(Data items)
○ ○ ○ ○ ○

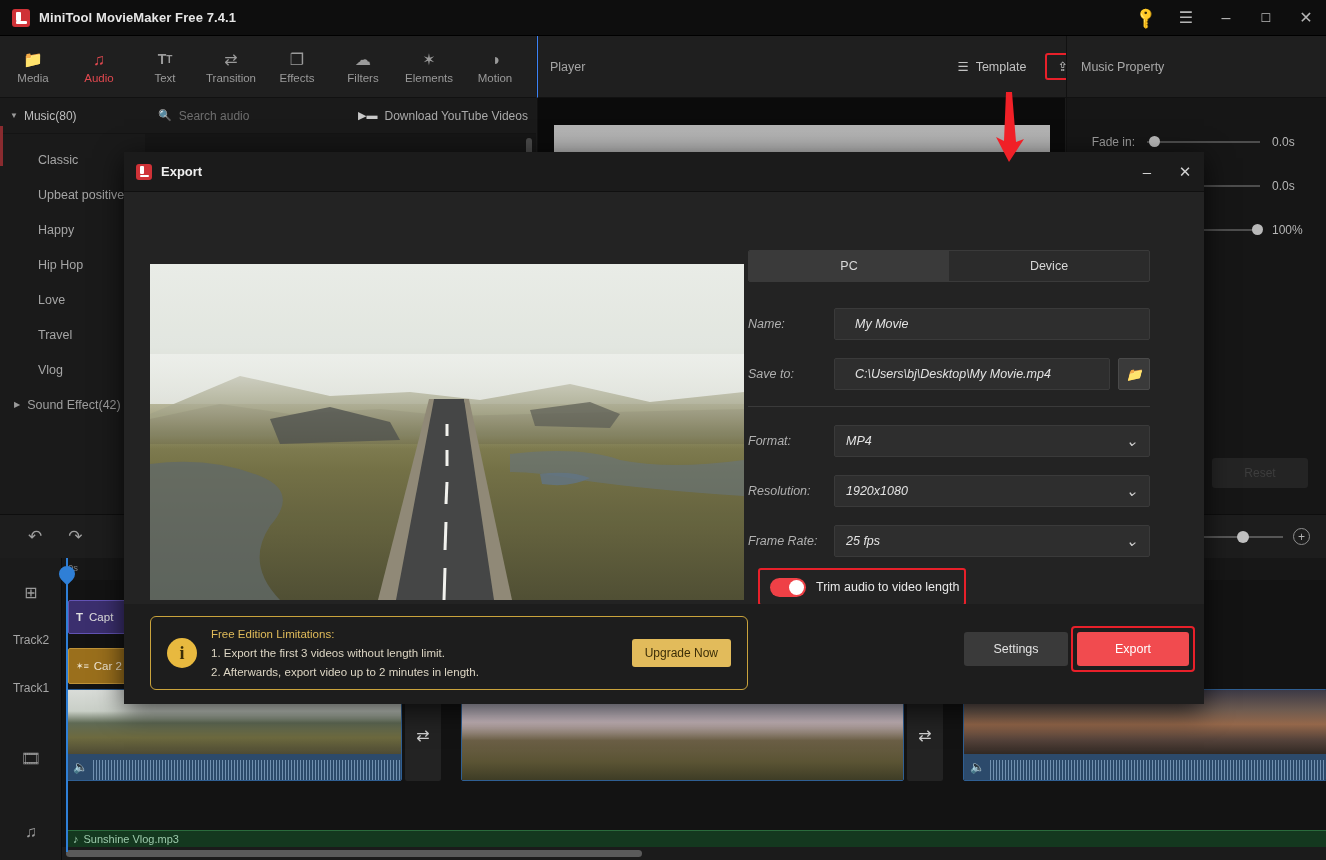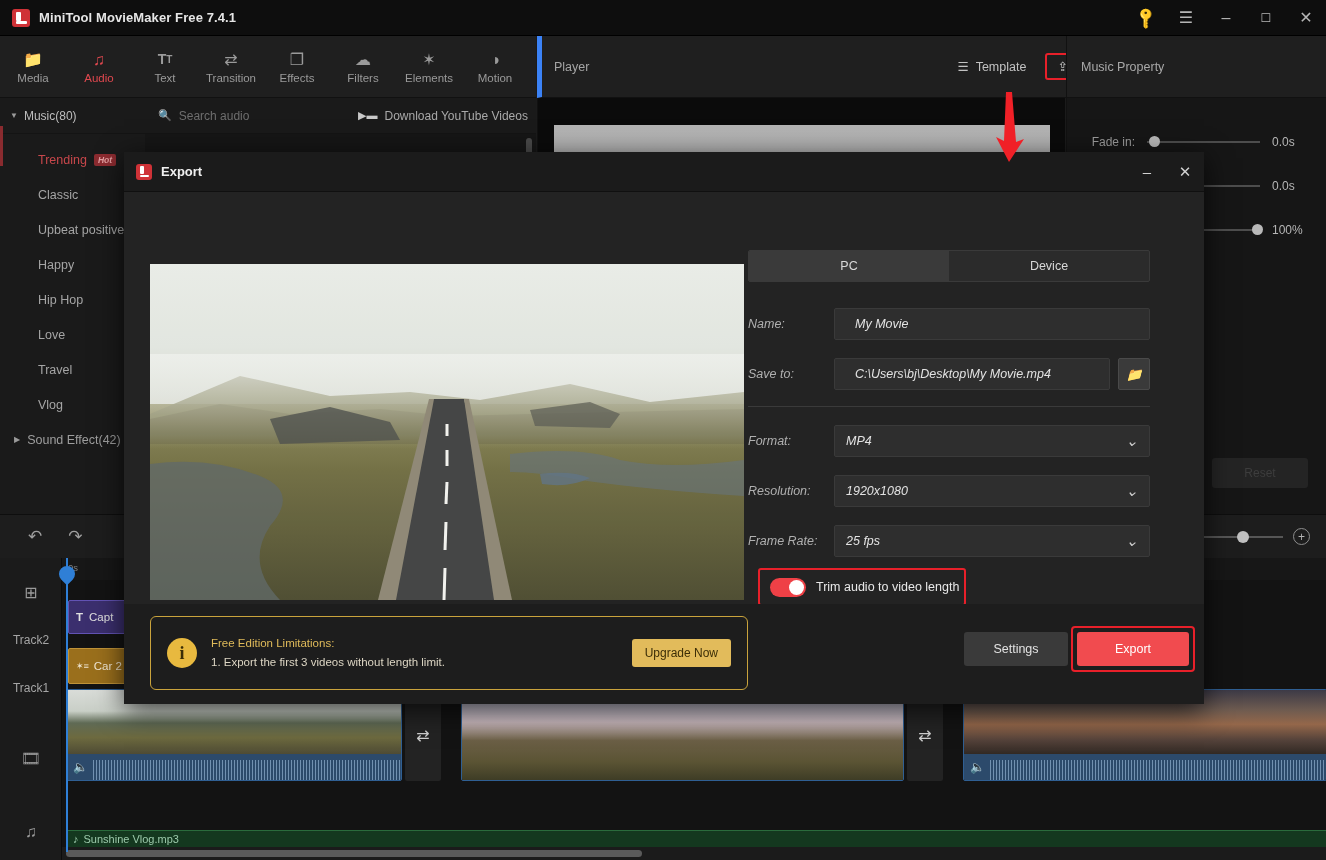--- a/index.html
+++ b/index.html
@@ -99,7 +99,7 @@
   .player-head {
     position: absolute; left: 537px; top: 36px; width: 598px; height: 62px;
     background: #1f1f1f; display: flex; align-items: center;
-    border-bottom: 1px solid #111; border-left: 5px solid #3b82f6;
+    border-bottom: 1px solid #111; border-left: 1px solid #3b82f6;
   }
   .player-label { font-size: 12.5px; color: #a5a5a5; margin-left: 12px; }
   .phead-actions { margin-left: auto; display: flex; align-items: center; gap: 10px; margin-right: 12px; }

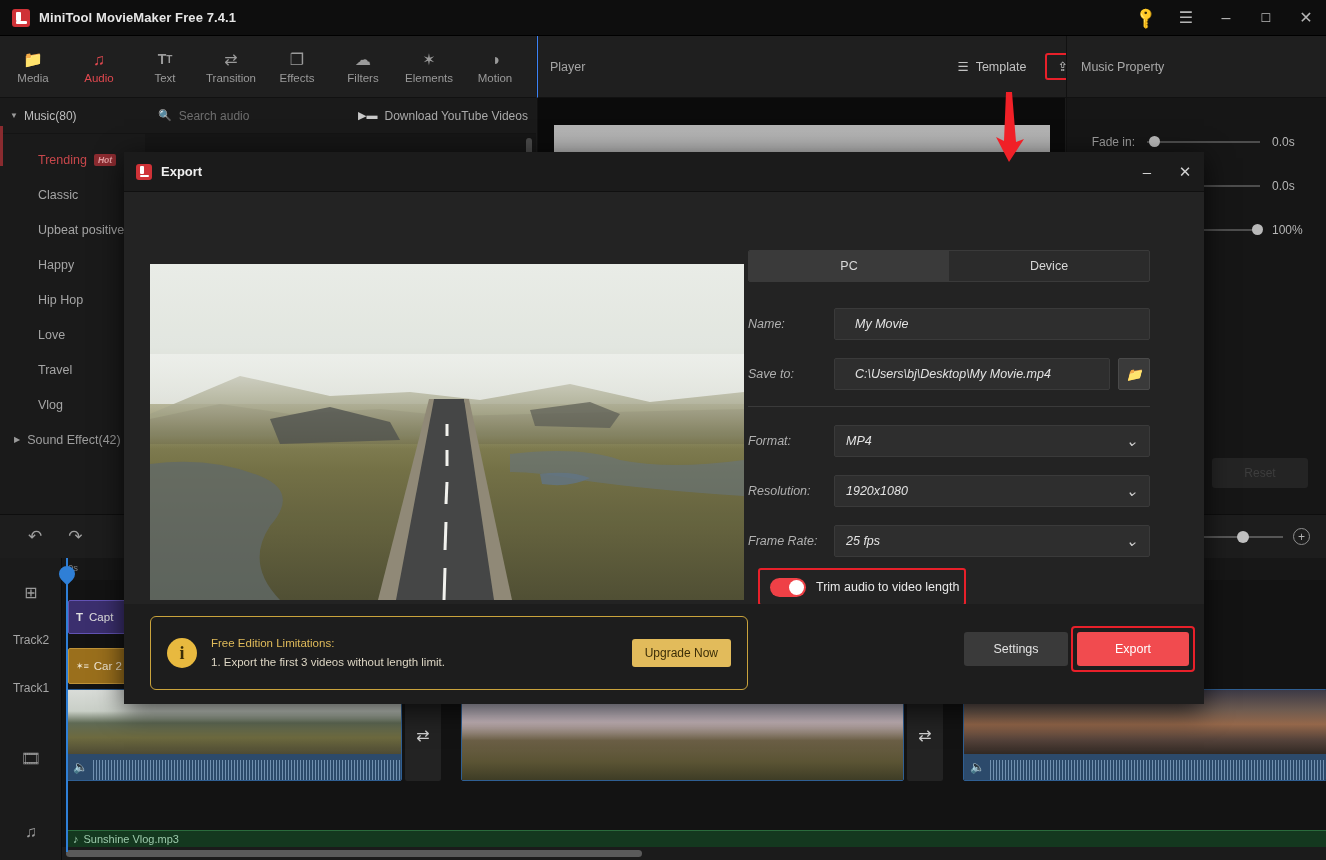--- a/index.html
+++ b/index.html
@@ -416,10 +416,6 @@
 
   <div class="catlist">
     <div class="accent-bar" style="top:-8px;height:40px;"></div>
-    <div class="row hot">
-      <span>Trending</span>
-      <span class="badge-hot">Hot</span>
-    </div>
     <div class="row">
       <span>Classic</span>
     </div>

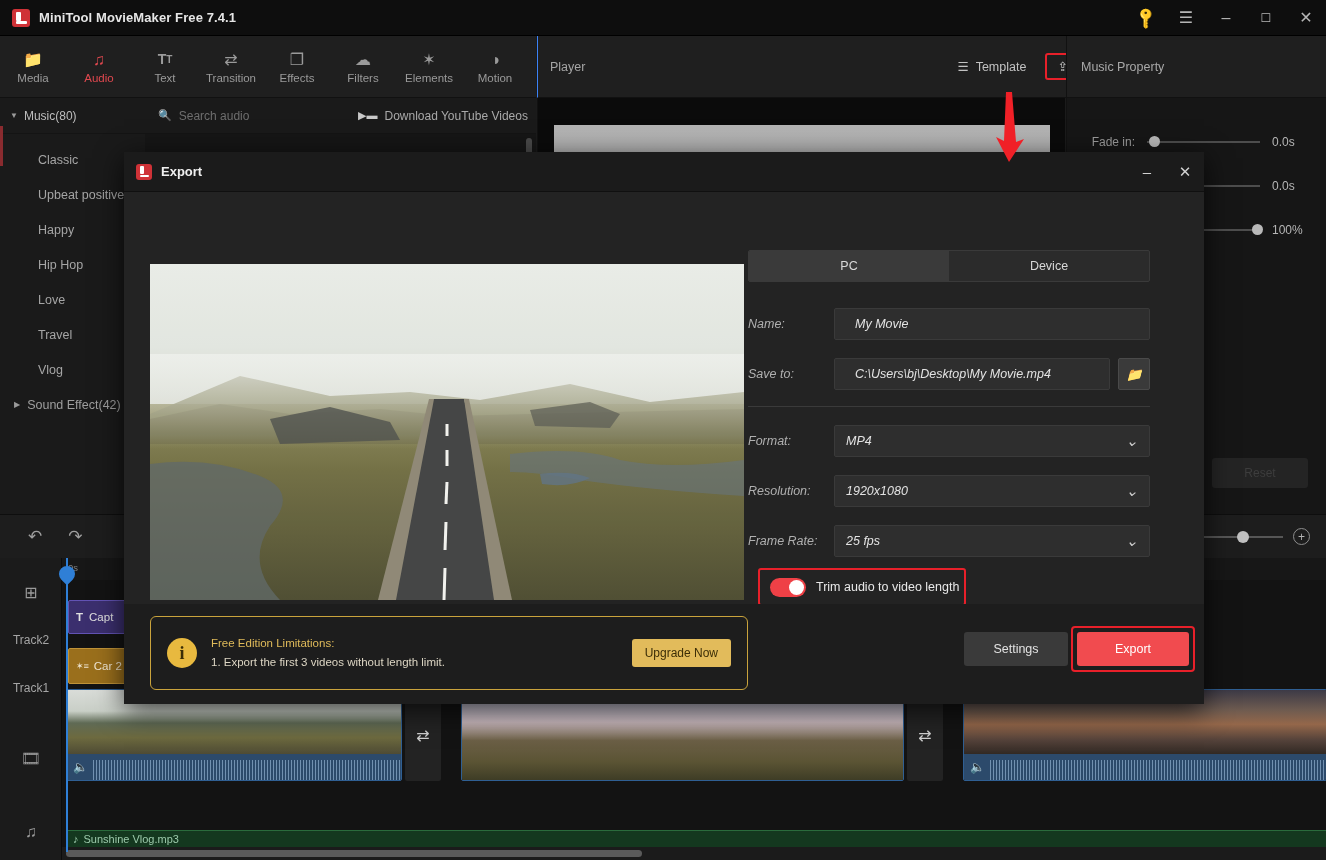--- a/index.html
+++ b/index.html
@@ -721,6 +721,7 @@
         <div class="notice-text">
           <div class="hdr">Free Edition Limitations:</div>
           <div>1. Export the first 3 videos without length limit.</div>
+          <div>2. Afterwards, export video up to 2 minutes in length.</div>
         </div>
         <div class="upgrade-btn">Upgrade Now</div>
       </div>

○ ○ ○ ○ ○

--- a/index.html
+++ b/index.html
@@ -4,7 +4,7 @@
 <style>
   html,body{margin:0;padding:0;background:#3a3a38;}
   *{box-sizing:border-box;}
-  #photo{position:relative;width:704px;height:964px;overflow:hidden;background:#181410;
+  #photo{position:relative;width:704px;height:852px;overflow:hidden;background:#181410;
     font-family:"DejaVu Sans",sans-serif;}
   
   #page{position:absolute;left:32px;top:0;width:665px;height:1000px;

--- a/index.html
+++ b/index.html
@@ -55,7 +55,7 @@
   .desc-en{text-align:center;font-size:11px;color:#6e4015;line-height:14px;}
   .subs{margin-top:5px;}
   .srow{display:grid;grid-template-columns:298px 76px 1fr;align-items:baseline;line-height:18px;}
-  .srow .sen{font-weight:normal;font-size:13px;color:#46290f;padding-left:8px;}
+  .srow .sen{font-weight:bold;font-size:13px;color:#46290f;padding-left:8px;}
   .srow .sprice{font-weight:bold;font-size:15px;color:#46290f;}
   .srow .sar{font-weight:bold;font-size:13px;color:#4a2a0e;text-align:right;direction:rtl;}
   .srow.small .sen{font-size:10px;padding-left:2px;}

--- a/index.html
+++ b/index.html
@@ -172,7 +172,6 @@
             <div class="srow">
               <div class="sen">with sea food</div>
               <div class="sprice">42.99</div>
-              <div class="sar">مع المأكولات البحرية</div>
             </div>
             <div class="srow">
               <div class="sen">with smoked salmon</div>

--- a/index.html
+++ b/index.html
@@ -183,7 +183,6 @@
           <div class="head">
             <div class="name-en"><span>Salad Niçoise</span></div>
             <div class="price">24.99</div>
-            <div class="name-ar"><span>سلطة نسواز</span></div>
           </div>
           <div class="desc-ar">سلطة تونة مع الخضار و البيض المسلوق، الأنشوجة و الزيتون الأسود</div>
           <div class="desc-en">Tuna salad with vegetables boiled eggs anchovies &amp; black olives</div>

○ ○ ○ ○ ○

● About this exercise
Pull out every line above that holds the word "desc".

● Exercise response
   .desc-en{text-align:center;font-size:11px;color:#6e4015;line-height:14px;}
           <div class="desc-ar">سلطة تونة مع الخضار و البيض المسلوق، الأنشوجة و الزيتون الأسود</div>
           <div class="desc-en">Tuna salad with vegetables boiled eggs anchovies &amp; black olives</div>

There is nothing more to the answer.